= Beginning of Section =
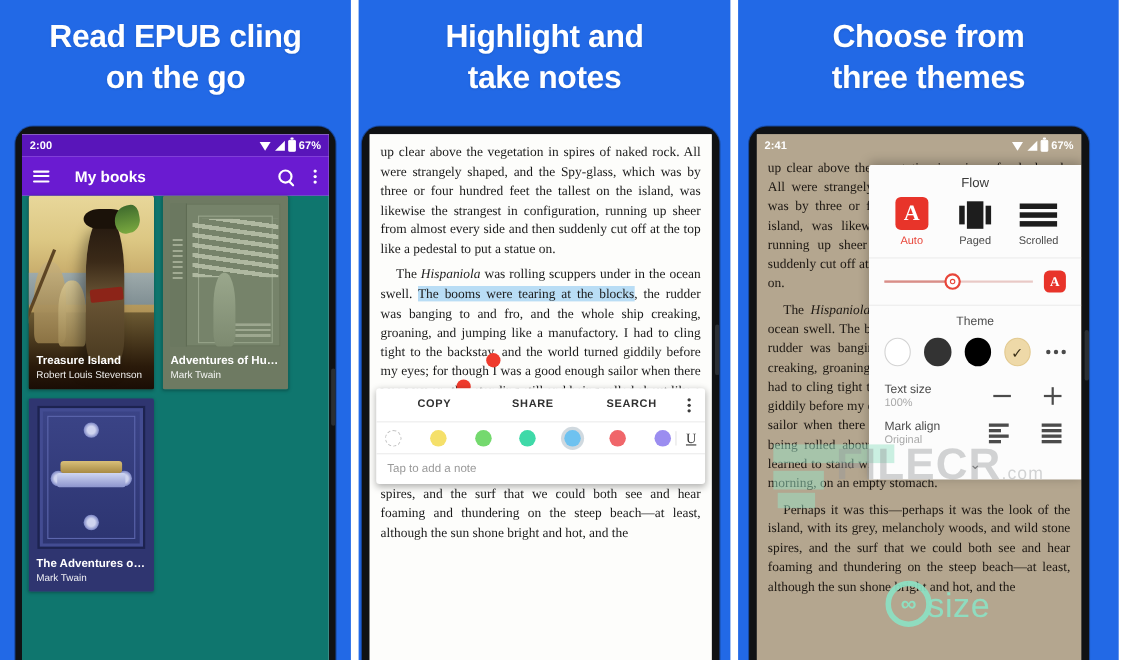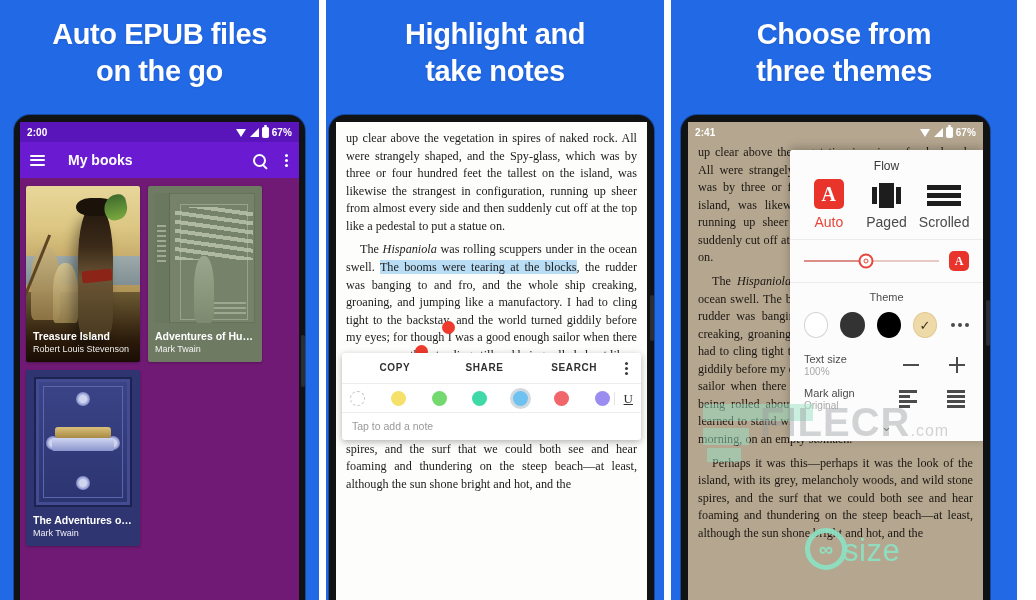--- a/index.html
+++ b/index.html
@@ -323,7 +323,7 @@
 
   <div class="panel p1">
     <div class="headline">
-      <span>Auto EPUB files</span>
+      <span>Read EPUB cling</span>
       <span>on the go</span>
     </div>
 

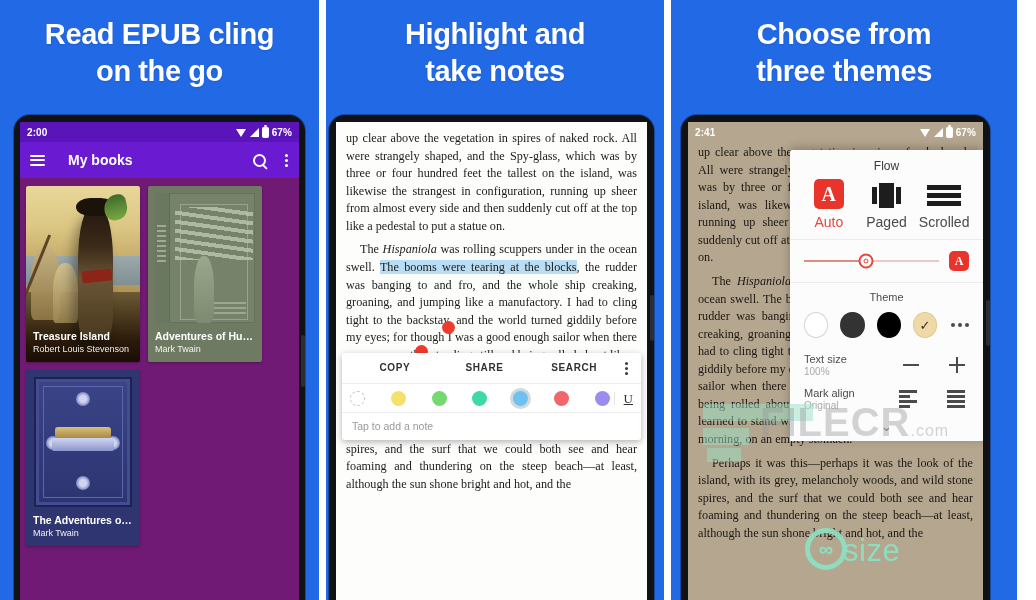--- a/index.html
+++ b/index.html
@@ -236,7 +236,7 @@
   .sheet-title { text-align: center; font-size: 12px; color: #3a3a3a; padding: 9px 0 6px; }
   .flow-row { display: flex; justify-content: space-around; align-items: flex-end; padding: 0 10px 9px; }
   .flow-item { width: 56px; text-align: center; cursor: pointer; }
-  .flow-item .lbl { font-size: 14px; margin-top: 5px; color: #4a4a4a; }
+  .flow-item .lbl { font-size: 10px; margin-top: 5px; color: #4a4a4a; }
   .flow-item.active .lbl { color: #e8463a; }
   .ic-auto {
     width: 30px; height: 30px; margin: 0 auto; border-radius: 5px;

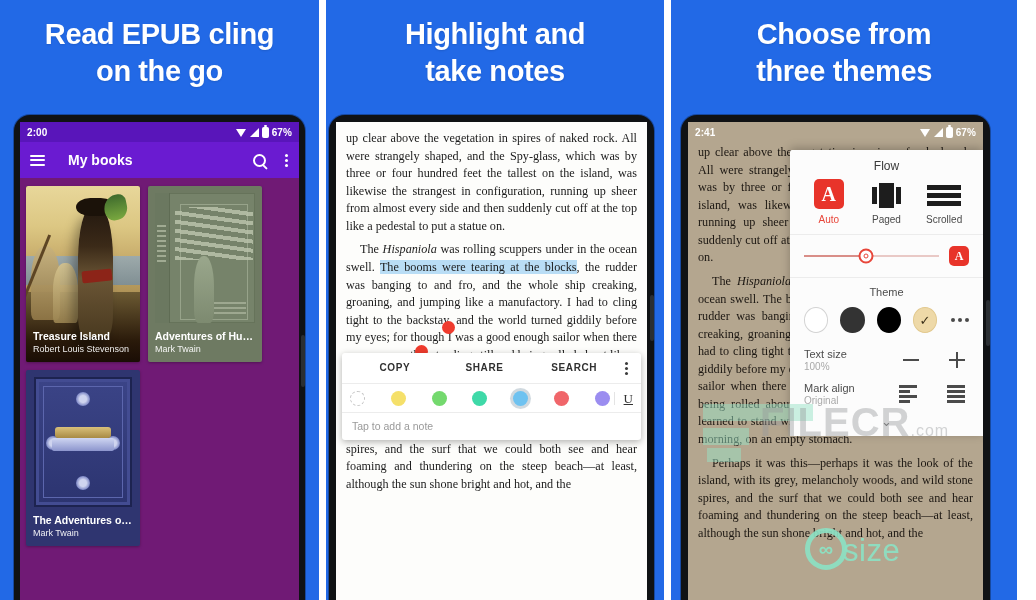--- a/index.html
+++ b/index.html
@@ -102,7 +102,7 @@
   .ic-kebab i { width:3px; height:3px; border-radius:50%; background:#fff; display:block; }
 
   
-  .library { background: #701a75; padding: 8px 6px; height: calc(100% - 56px); }
+  .library { background: #0f766e; padding: 0 6px; height: calc(100% - 56px); }
   .grid { display: flex; flex-wrap: wrap; gap: 8px; }
   .bookcard {
     width: 114px; height: 176px; position: relative;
= End of Section =
The whole listing must be restated word for word. Leave out any pictures.

* _Completed task_
--- a/index.html
+++ b/index.html
@@ -323,7 +323,7 @@
 
   <div class="panel p1">
     <div class="headline">
-      <span>Auto EPUB files</span>
+      <span>Read EPUB cling</span>
       <span>on the go</span>
     </div>
 

--- a/index.html
+++ b/index.html
@@ -236,7 +236,7 @@
   .sheet-title { text-align: center; font-size: 12px; color: #3a3a3a; padding: 9px 0 6px; }
   .flow-row { display: flex; justify-content: space-around; align-items: flex-end; padding: 0 10px 9px; }
   .flow-item { width: 56px; text-align: center; cursor: pointer; }
-  .flow-item .lbl { font-size: 14px; margin-top: 5px; color: #4a4a4a; }
+  .flow-item .lbl { font-size: 10px; margin-top: 5px; color: #4a4a4a; }
   .flow-item.active .lbl { color: #e8463a; }
   .ic-auto {
     width: 30px; height: 30px; margin: 0 auto; border-radius: 5px;

--- a/index.html
+++ b/index.html
@@ -102,7 +102,7 @@
   .ic-kebab i { width:3px; height:3px; border-radius:50%; background:#fff; display:block; }
 
   
-  .library { background: #701a75; padding: 8px 6px; height: calc(100% - 56px); }
+  .library { background: #0f766e; padding: 0 6px; height: calc(100% - 56px); }
   .grid { display: flex; flex-wrap: wrap; gap: 8px; }
   .bookcard {
     width: 114px; height: 176px; position: relative;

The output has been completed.